WORK REQUEST: What is the number of lines in this listing that include the string "Running"? Answer with that number by itself.

TASK DATA:
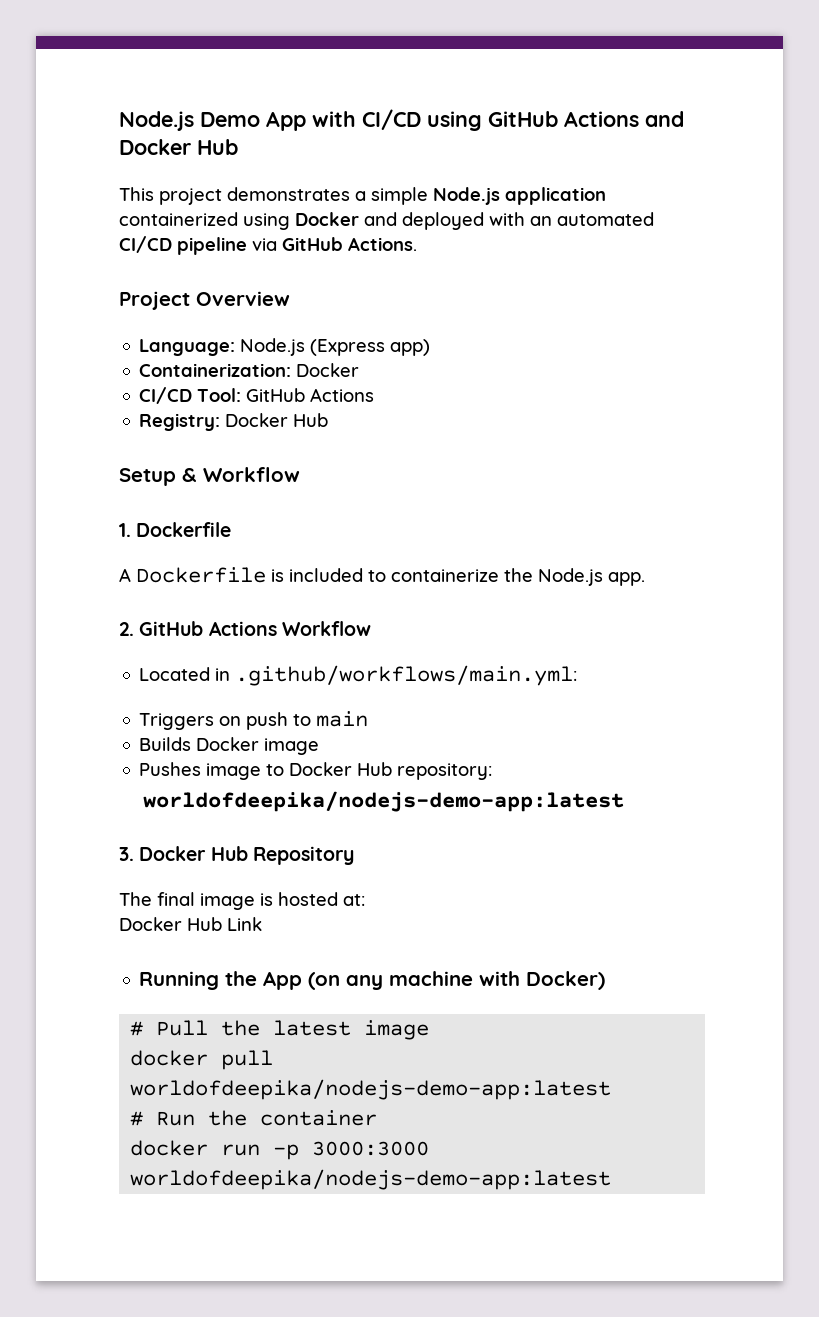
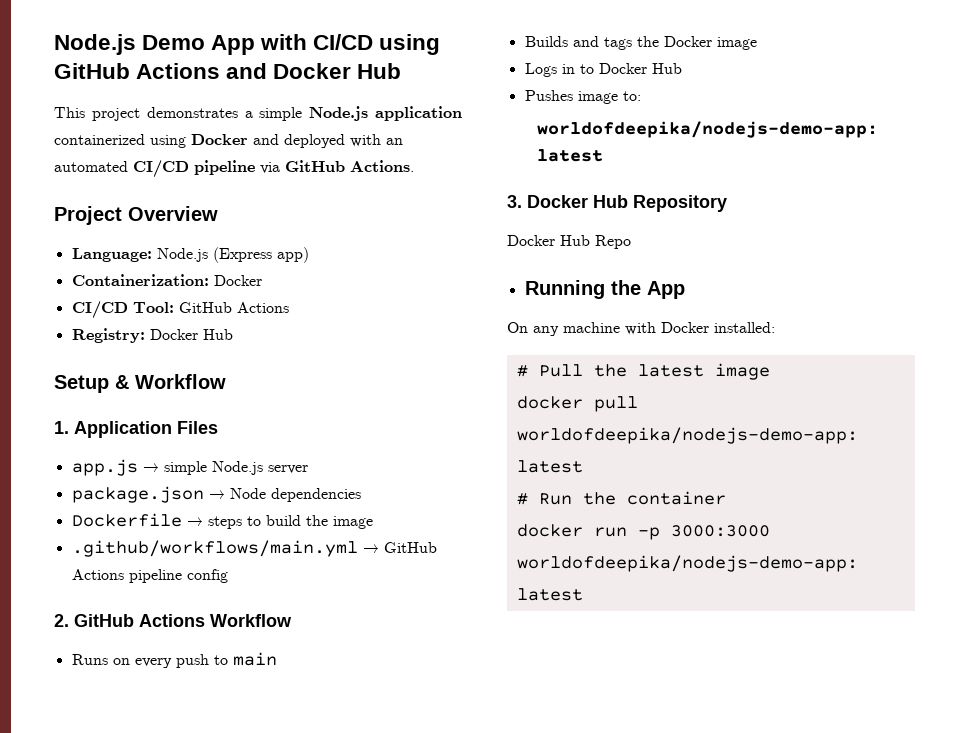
- 1. Dockerfile
- A Dockerfile is included to containerize the Node.js app.
+ 1. Application Files
+ app.js → simple Node.js server
+ package.json → Node dependencies
+ Dockerfile → steps to build the image
+ .github/workflows/main.yml → GitHub Actions pipeline config
- Located in .github/workflows/main.yml:
- Triggers on push to main
+ Runs on every push to main
- Builds Docker image
+ Builds and tags the Docker image
- Pushes image to Docker Hub repository:
+ Logs in to Docker Hub
+ Pushes image to:
- The final image is hosted at:
- Docker Hub Link
+ Docker Hub Repo
- Running the App (on any machine with Docker)
+ Running the App
+ On any machine with Docker installed:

RESPONSE: 2